Saint-Barth - 25 ans loi taubira enfants

Les 25 ans de la loi Taubira commémorés sous le fromager

Une quinzaine d’enfants s’aligne sur les pavés, à l’ombre des vastes branches du fromager. Sous le phare de Gustavia, sur le site du fort Gustav III, ils sont réunis en ce dimanche 10 mai afin de commémorer les 25 ans de la loi Taubira qui a fait de la traite et de l’esclavage des crimes contre l’humanité. Tandis que certains officiels ont privilégié la course à pied à l’Histoire, les conseillers territoriaux Bettina Cointre et Francius Matignon représentent la Collectivité aux côtés du secrétaire général de la préfecture, Fabrice Thibier. L’élue Cécile Rubino Tessier est également là, mais pour accompagner les écoliers de sa classe de CM2 de Sainte-Marie de Colombier, avec lesquels elle a réalisé un projet afin de participer au concours national intitulé « La flamme de l’égalité ». Un projet qui permet aux élèves de mener une réflexion citoyenne en s’appuyant sur l’histoire de la traite, de l’esclavage et de leurs abolitions, de leurs survivances comme de leurs effets et de leurs héritages.
Les écoliers expliquent leur démarche, qui fait notamment suite à l’intervention dans leur classe de l’association Saint-Barth Héritage le 7 octobre dernier, deux jours avant la commémoration officielle de la date qui marque l’abolition de l’esclavage par la Suède à Saint-Barthélemy en 1847. « Nous avons pu découvrir à la fois l’histoire de l’esclavage dans les Caraïbes et à Saint-Barthélemy », explique un enfant avant d’insister sur les travaux d’art plastique effectué en classe. Ceux-ci ont ensuite permis aux élèves de « représenter les mémoires passés et futures en utilisant des symboles liés à l’égalité au sens large », précise-t-il. L’œuvre réalisée contient aussi une réflexion sur les droits des femmes.
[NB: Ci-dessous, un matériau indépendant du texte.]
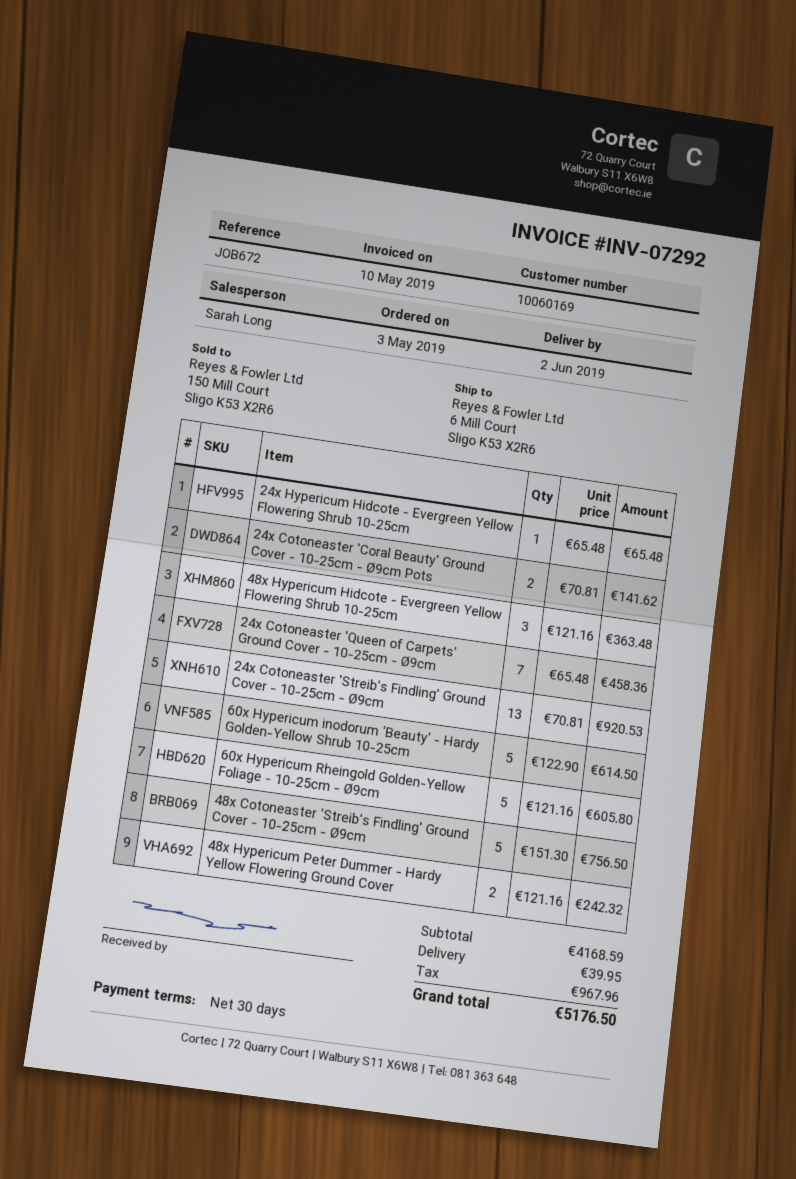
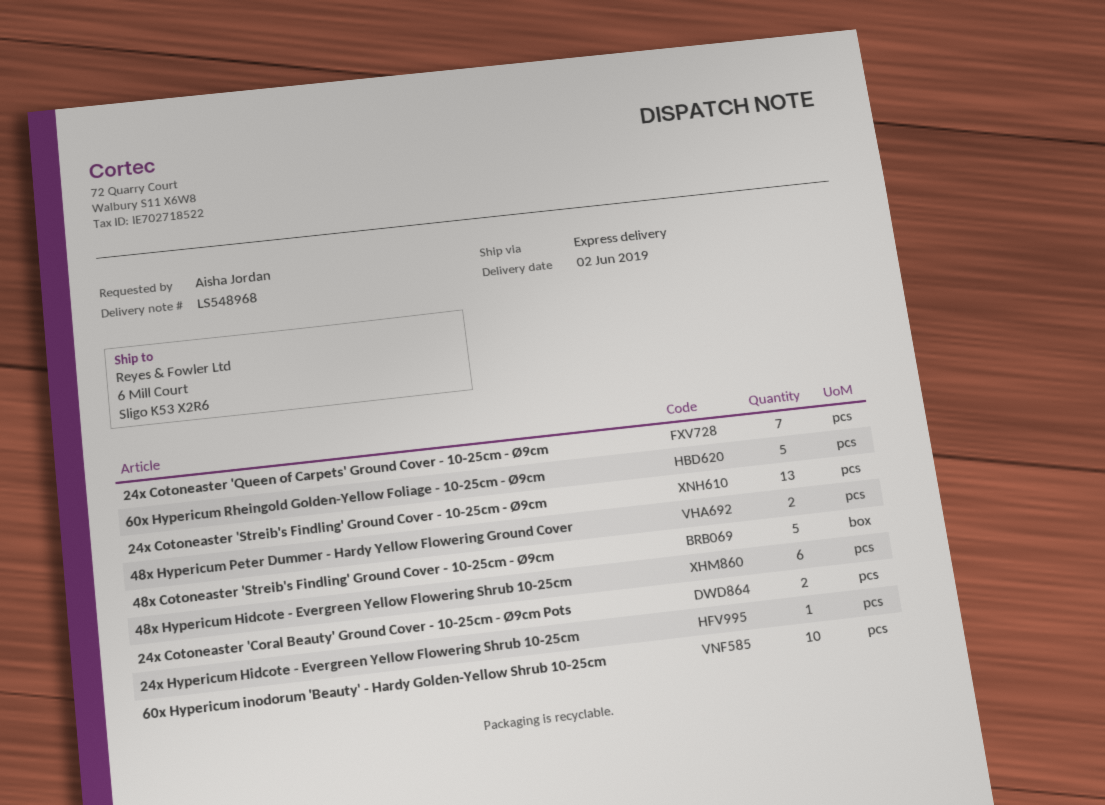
48x Hypericum Hidcote - Evergreen Yellow Flowering Shrub 10-25cm: 3 -> 6
60x Hypericum inodorum 'Beauty' - Hardy Golden-Yellow Shrub 10-25cm: 5 -> 10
Cette présentation faite, le représentant du préfet rappelle que la loi Taubira « a marqué une étape majeure ». Fabrice Thibier poursuit, évoquant la mémoire de l’esclavage : « A Saint-Barthélemy cette mémoire n’est pas abstraite. Elle se lit encore dans certains endroits du territoire, parfois sans même que nous y prêtions attention. A Gustavia, une ancienne maison de garde, où des esclaves étaient autrefois détenus et châtiés, est devenue un parking. D’autres bâtiments liés à l’arrivée et à l’enfermement des esclaves existent encore aujourd’hui. Rien n’a disparu. C’est aussi pour cela que le travail de mémoire est nécessaire. »
Après que les écoliers ont entonné la Marseillaise puis le chant gospel intitulé « Oh freedom », des gerbes de fleurs ont été déposées sous la plaque commémorative de l’abolition de l’esclavage. Un certificat d’engagement citoyen a ensuite été remis aux écoliers par le secrétaire général de la préfecture. Une récompense pour leur implication et le travail accompli, en attendant de savoir si leur œuvre, « Lumière pour l’égalité », sera récompensée à l’échelon national.